EXTRACTED INFORMATION:
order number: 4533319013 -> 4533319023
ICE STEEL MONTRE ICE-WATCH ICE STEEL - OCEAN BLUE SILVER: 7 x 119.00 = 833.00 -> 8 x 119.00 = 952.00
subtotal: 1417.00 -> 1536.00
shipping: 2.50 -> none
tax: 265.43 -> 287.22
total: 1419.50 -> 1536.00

==

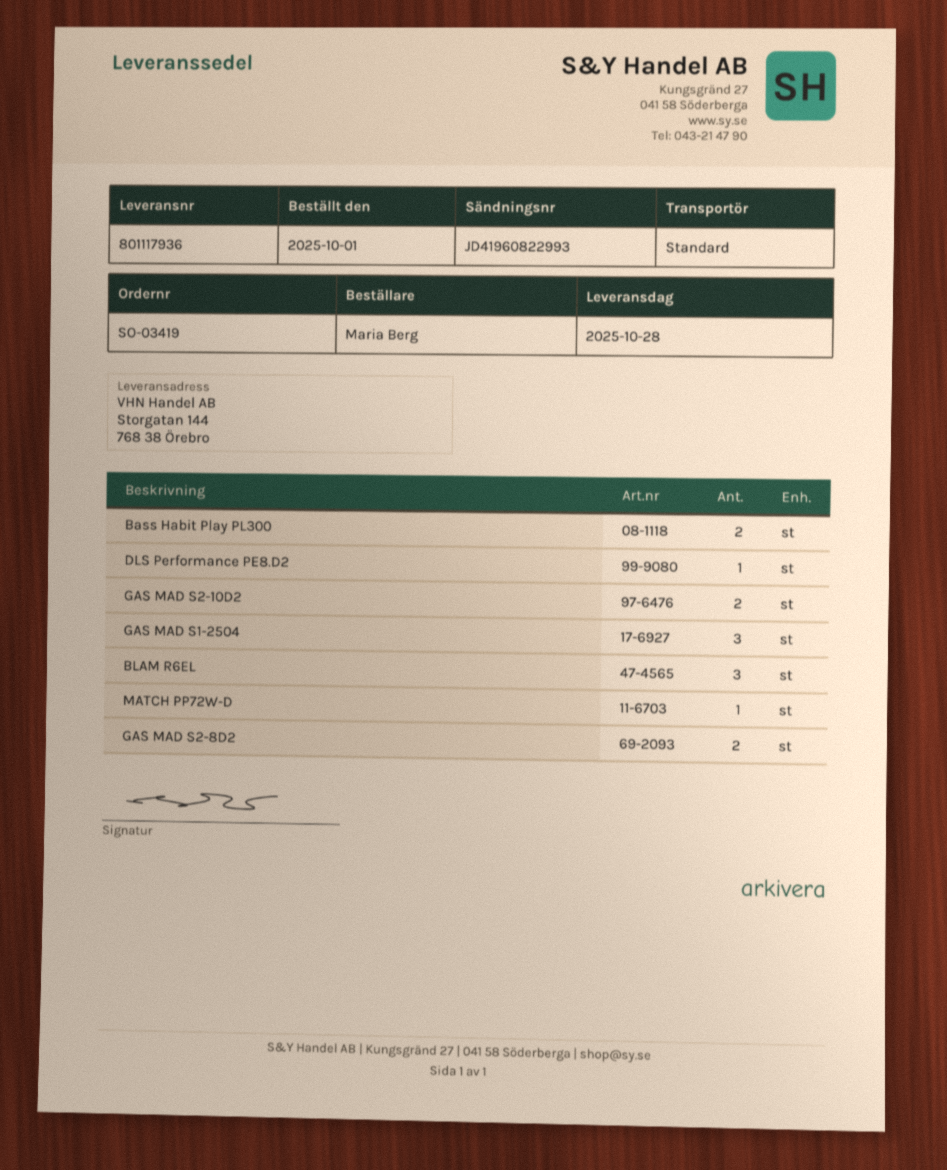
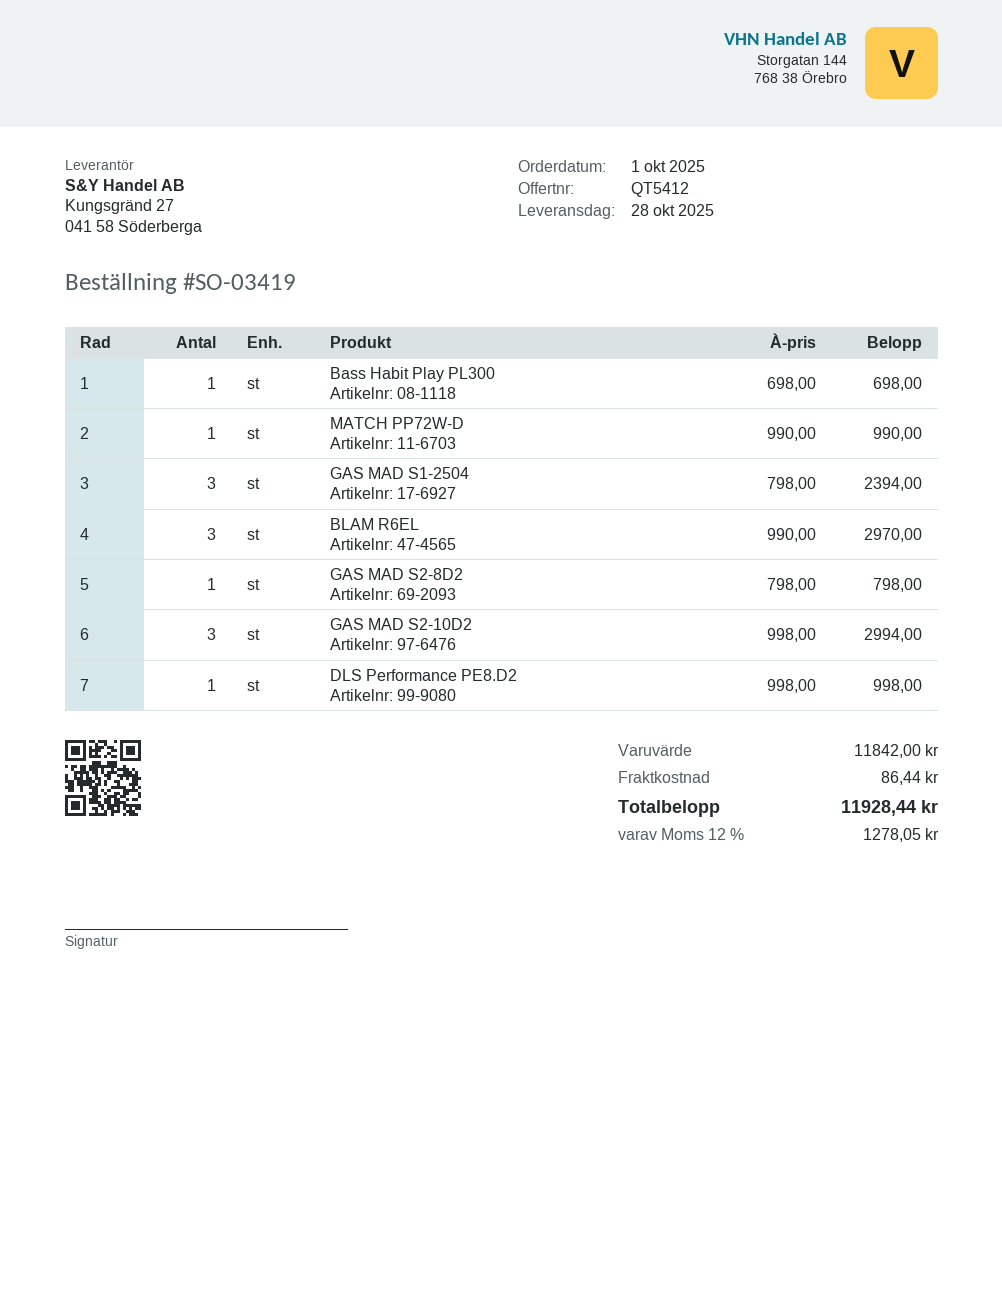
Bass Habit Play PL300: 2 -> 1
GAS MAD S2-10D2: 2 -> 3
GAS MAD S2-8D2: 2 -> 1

---

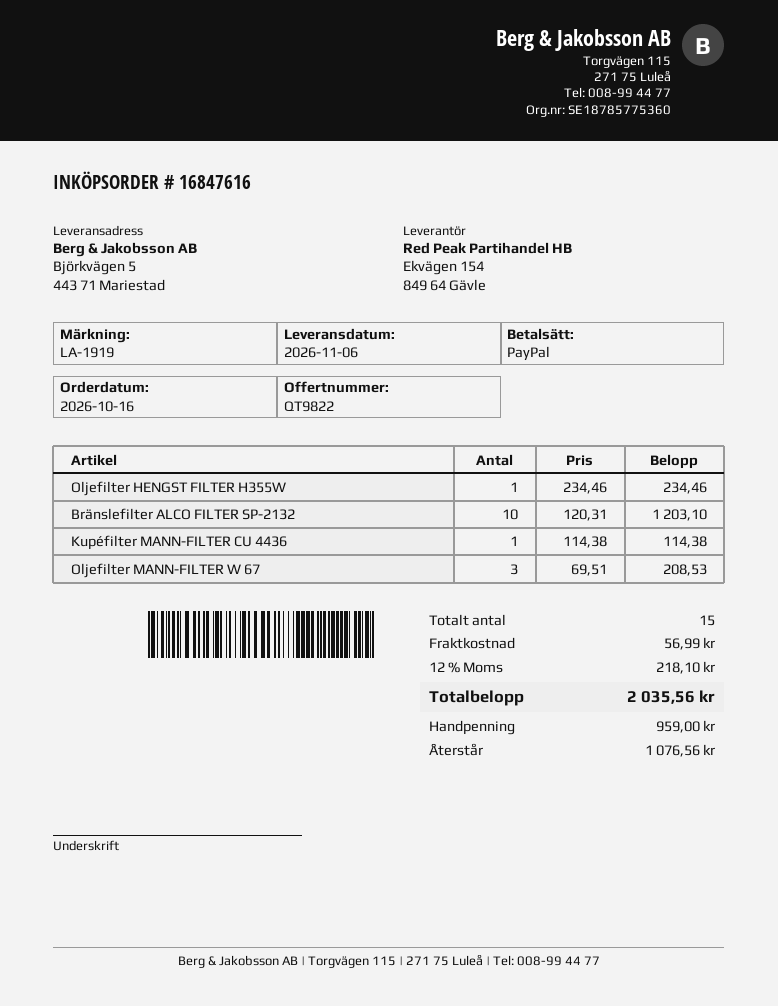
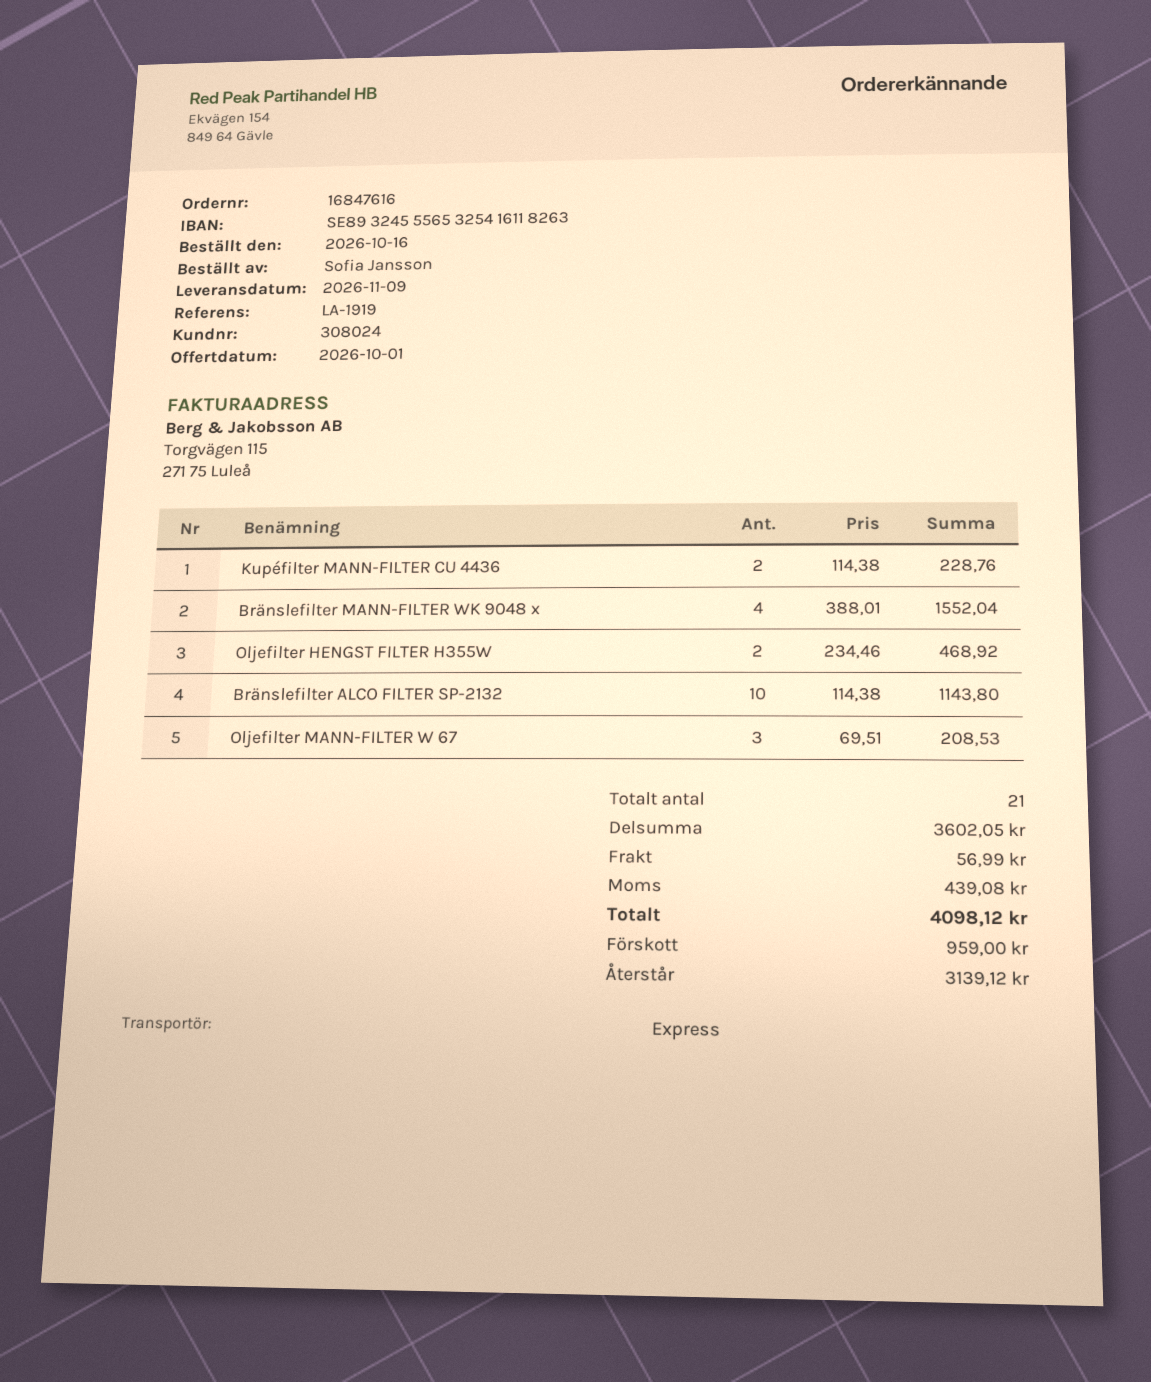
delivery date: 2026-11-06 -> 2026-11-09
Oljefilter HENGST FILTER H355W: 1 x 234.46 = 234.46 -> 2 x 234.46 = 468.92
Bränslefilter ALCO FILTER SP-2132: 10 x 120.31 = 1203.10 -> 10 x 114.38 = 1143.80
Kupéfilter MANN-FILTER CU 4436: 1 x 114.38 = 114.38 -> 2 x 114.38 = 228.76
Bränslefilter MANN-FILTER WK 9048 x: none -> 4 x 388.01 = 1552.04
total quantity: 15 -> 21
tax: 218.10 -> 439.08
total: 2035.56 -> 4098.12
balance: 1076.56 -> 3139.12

HOW TO COMPLETE THIS TASK: Beginning with the line containing "order number: 4533319013 -> 4533319023" and ending with the line containing "total: 1419.50 -> 1536.00", extract those lines exactly from the listing above, and only those.

SOLUTION FOR THIS EXERCISE:
order number: 4533319013 -> 4533319023
ICE STEEL MONTRE ICE-WATCH ICE STEEL - OCEAN BLUE SILVER: 7 x 119.00 = 833.00 -> 8 x 119.00 = 952.00
subtotal: 1417.00 -> 1536.00
shipping: 2.50 -> none
tax: 265.43 -> 287.22
total: 1419.50 -> 1536.00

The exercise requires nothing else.